=== Section Start ===
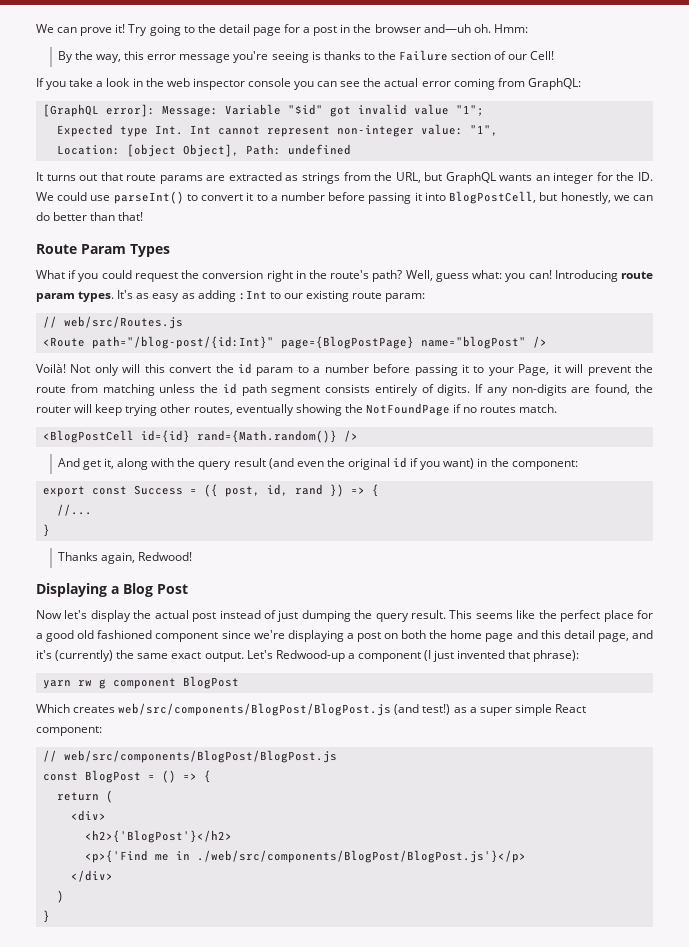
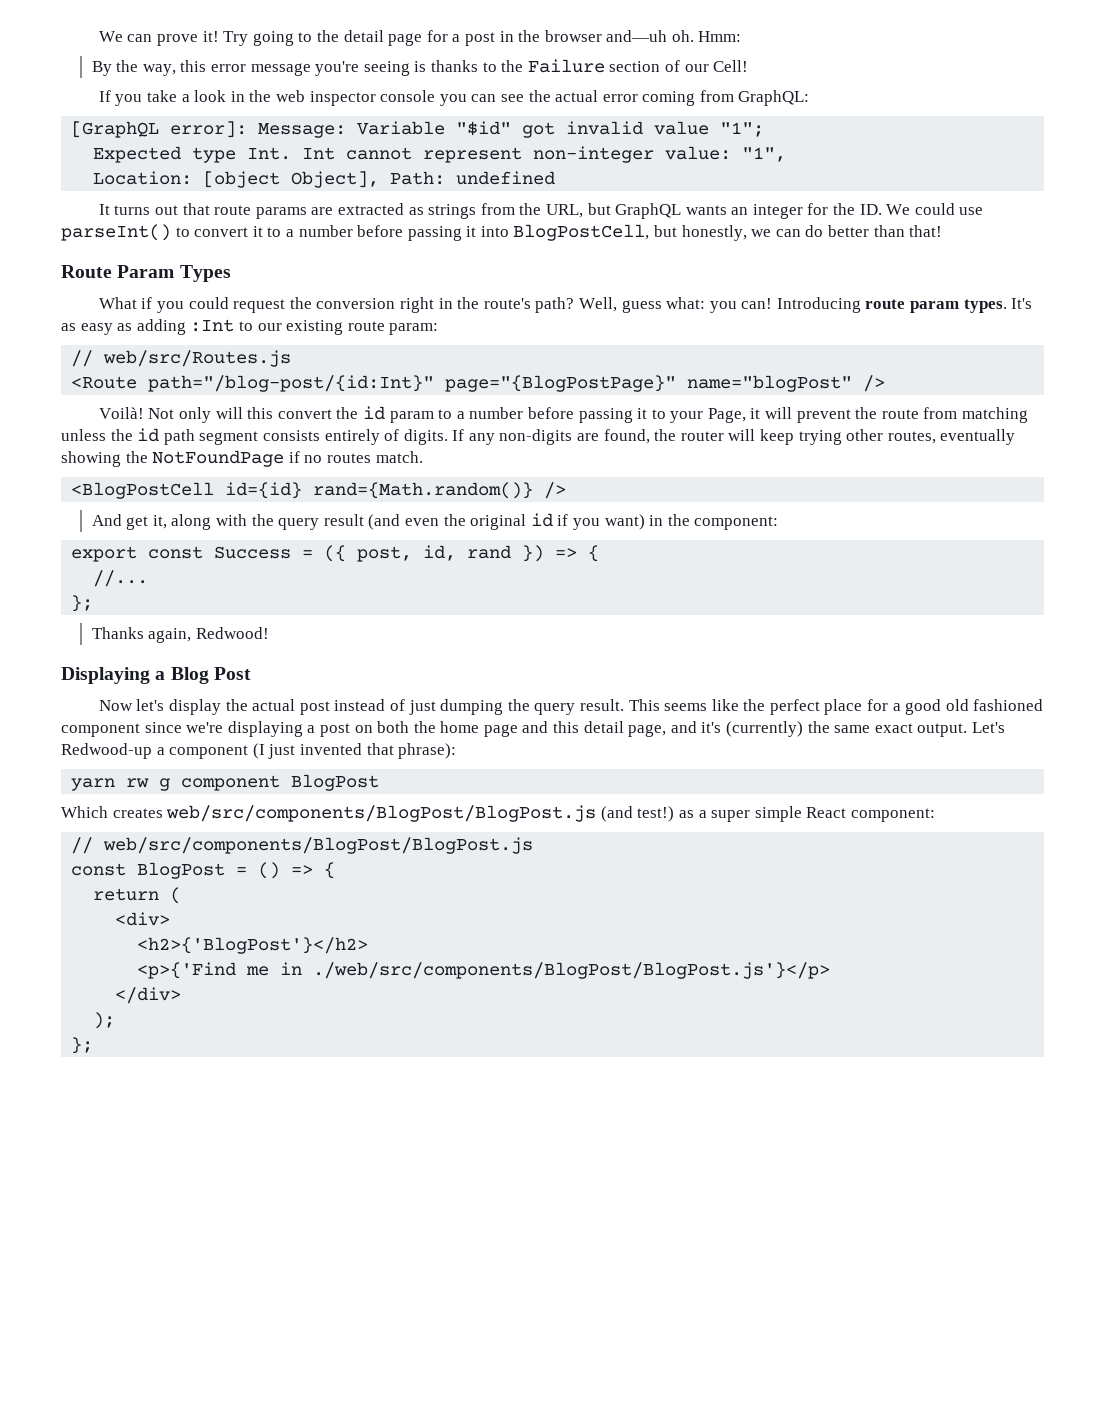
[280,336,414,349] page={BlogPostPage} -> [445,375,677,392] page="{BlogPostPage}"
[42,524,50,537] } -> [71,595,94,612] };
[56,890,64,903] [42,910,50,923] ) // } -> [93,1012,116,1029] [71,1037,94,1054] ); // };

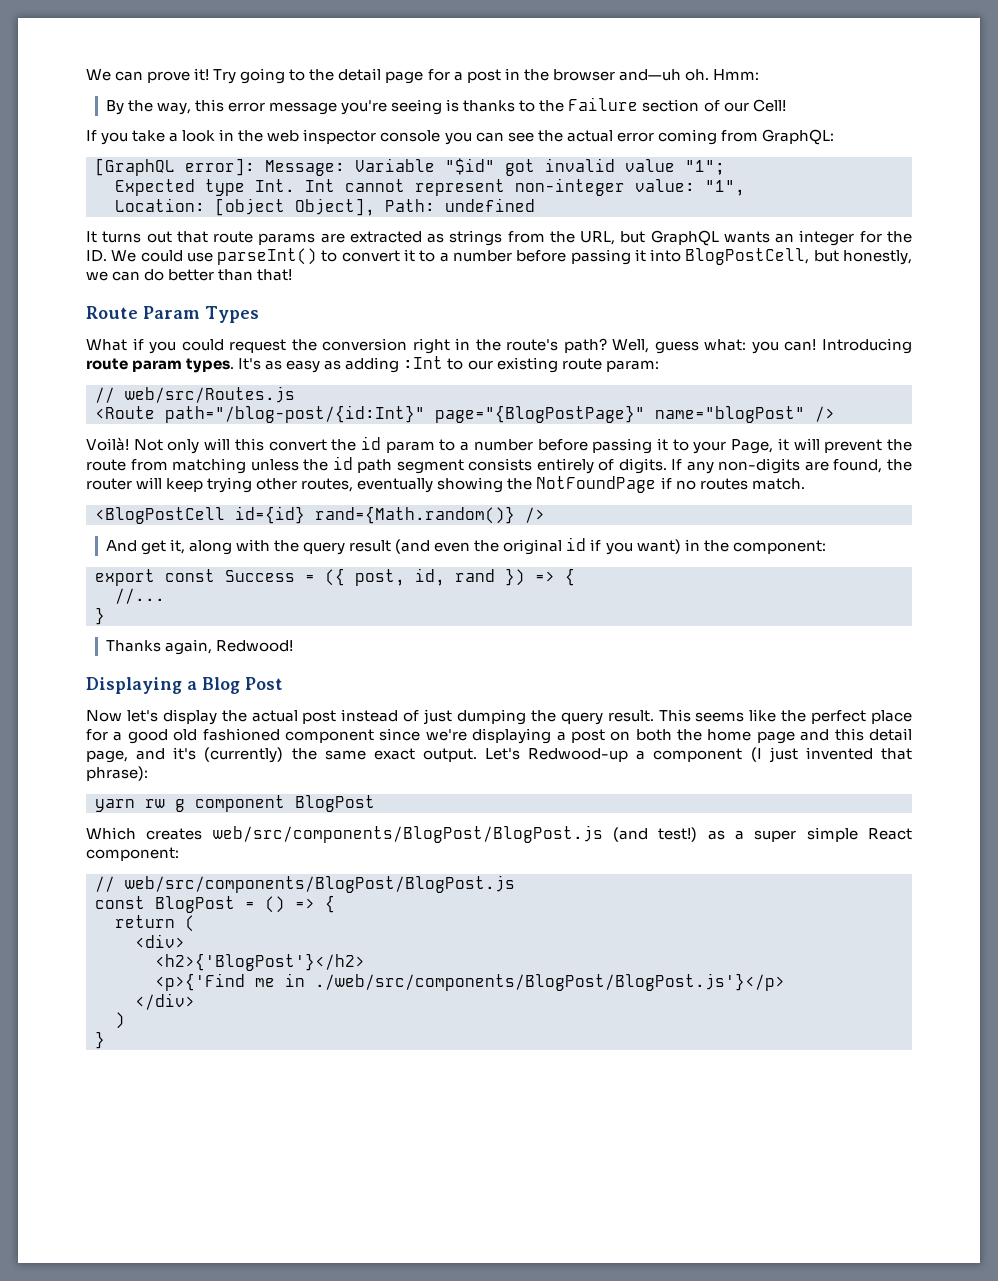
[71,595,94,612] }; -> [95,607,105,625] }
[93,1012,116,1029] [71,1037,94,1054] ); // }; -> [115,1012,125,1029] [95,1031,105,1049] ) // }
=== Section End ===
■ PROBLEM DETAILS
Please give back the material above exactly as written, pictures omitted.

■ FINISHED EXERCISE
[280,336,414,349] page={BlogPostPage} -> [445,375,677,392] page="{BlogPostPage}"
[42,524,50,537] } -> [71,595,94,612] };
[56,890,64,903] [42,910,50,923] ) // } -> [93,1012,116,1029] [71,1037,94,1054] ); // };

[71,595,94,612] }; -> [95,607,105,625] }
[93,1012,116,1029] [71,1037,94,1054] ); // }; -> [115,1012,125,1029] [95,1031,105,1049] ) // }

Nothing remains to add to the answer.